A maximum of five months in jail is the anticipated sentence for a 25-year-old southern Minnesota motorist who was distracted by his cellphone when he rammed his SUV into the back of a stopped car on a highway, killing the other driver and her daughter.
Tanner R. Kruckeberg of Dodge Center pleaded guilty last week in Dodge County District Court to criminal vehicular homicide in connection with the crash on Sept. 7, 2018, that killed Rachel Harberts, 43, and her 8-year-old daughter, Emerson.
Harberts' 13-year-old son, Jaxon, also was in the vehicle and suffered serious injuries.
Rachel Harberts, also of Dodge Center, was a first-grade teacher and junior high volleyball coach at the Blooming Prairie schools. She and her children were heading to school for the start of classes. Emerson was a third-grader and Jaxon was in seventh grade.
Under the plea agreement filed with the court and reached between the defense and the county attorney's office, Kruckeberg is expected to serve 30 days in jail annually for up to five years and "talk to classes about his story to youth." He will not do time in prison.

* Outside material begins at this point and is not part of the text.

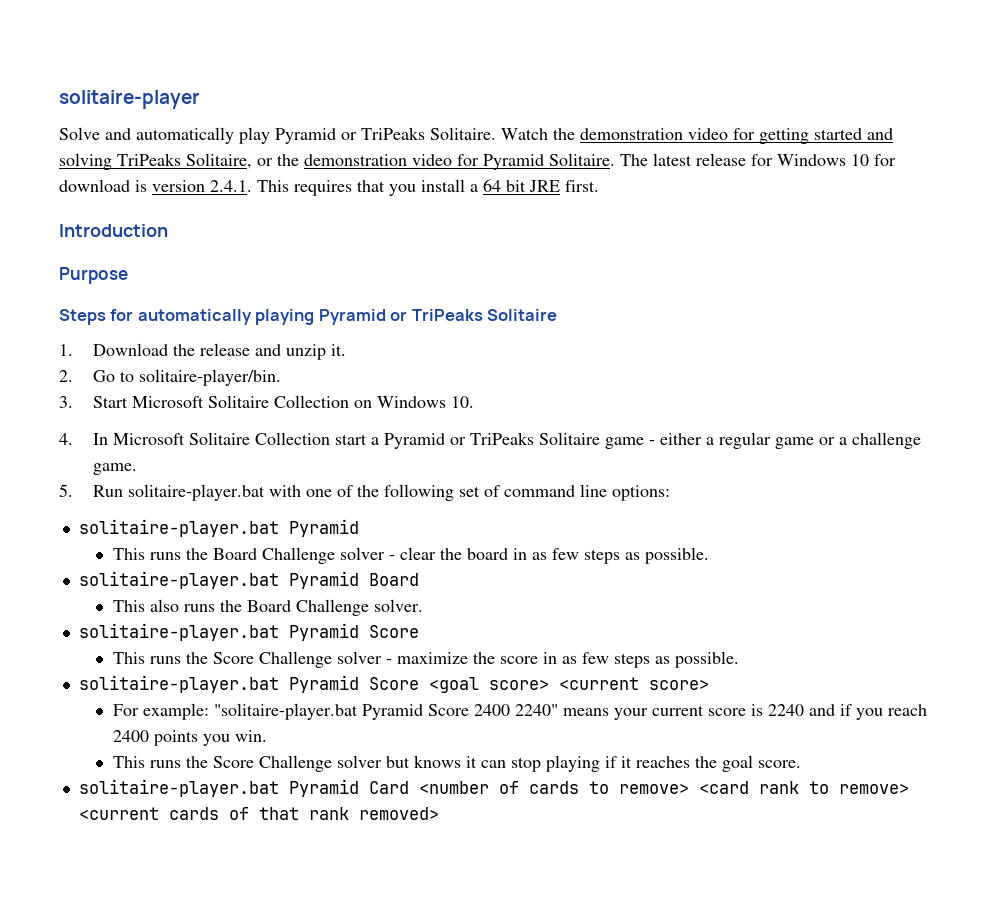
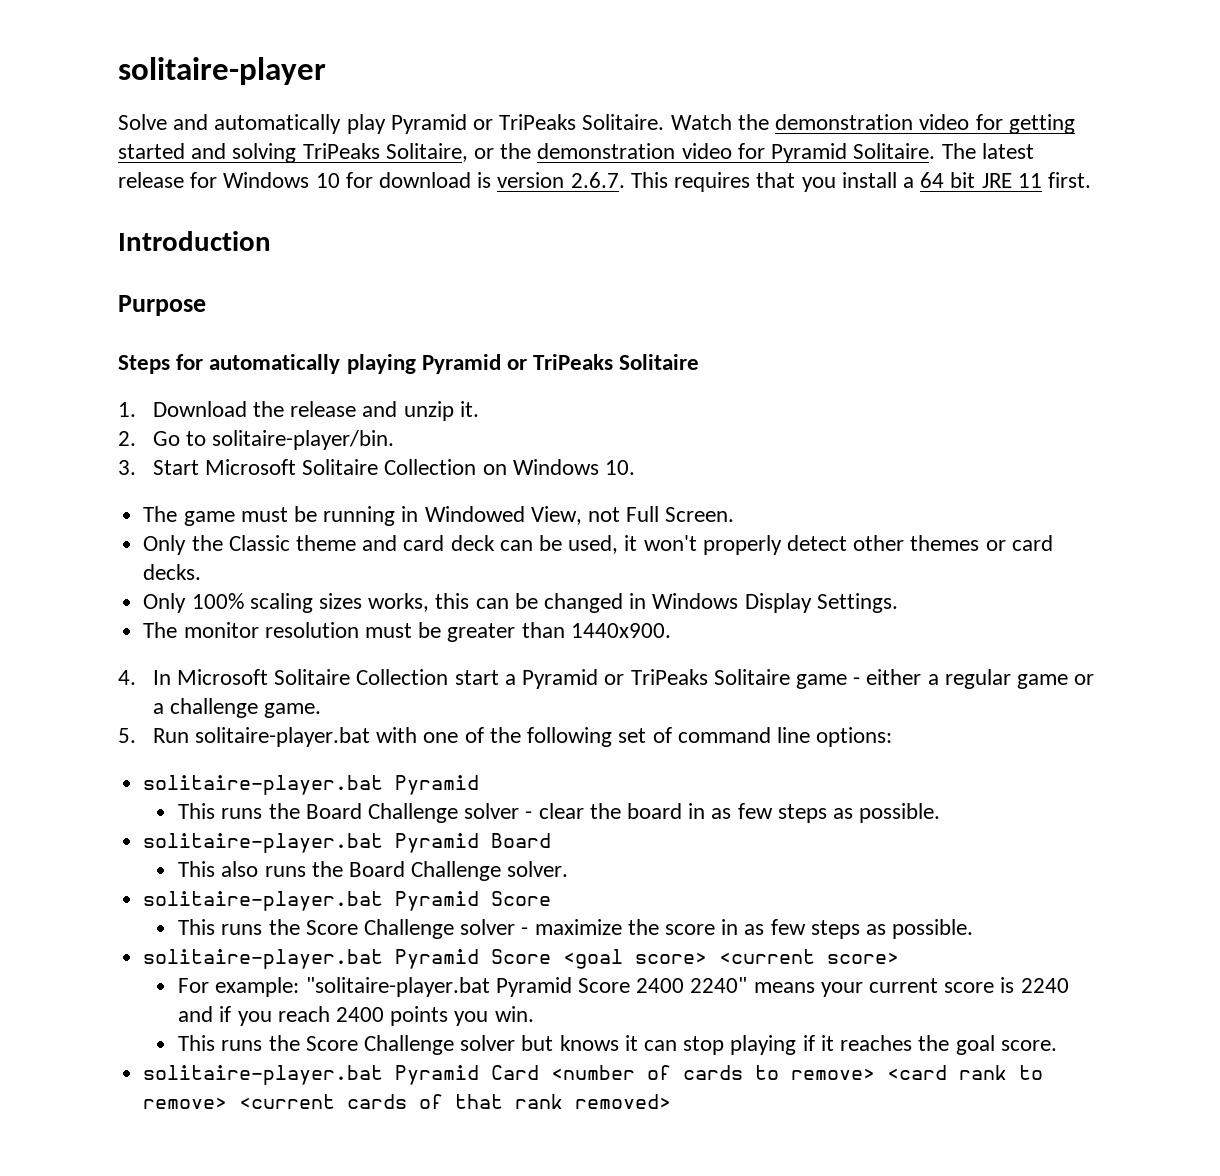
[210,180,252,192] 2.4.1. -> [570,172,625,188] 2.6.7.
(560, 186) none -> [1017,173,1042,188] 11
(474, 402) none -> [143,506,735,526] [143,535,1053,555] [143,564,202,580] [143,593,898,613] [143,622,671,642] // The game must be running in Windowed View, not Full Screen. // Only the Classic theme and card deck can be used, it won't properly detect other themes or card decks. // Only 100% scaling sizes works, this can be changed in Windows Display Settings. // The monitor resolution must be greater than 1440x900.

Kruckeberg admitted to authorities that while driving his family's 4,700-pound Hummer H3, "he was looking down at his center console area to put away his cellular phone, when he looked up [and] rear-ended the [Harberts'] Mercury," according to a search warrant affidavit filed by the State Patrol.
His Minnesota driving record shows that he has been piling up infractions in southern Minnesota from age 16, even after the fatal crash. On July 11 of this year, he was pulled over by Owatonna police and ticketed for driving 41 miles per hour in a 30 mph zone.
In 2014, Kruckeberg was convicted of using his cellphone to text while driving after dark on Hwy. 52 in Rochester, according to court records. He was convicted at least nine other times for speeding and three times for driving while his license was suspended, and also has been convicted five times for underage drinking and once for drug possession.
His license was valid at the time of last year's crash, according to the state Department of Public Safety.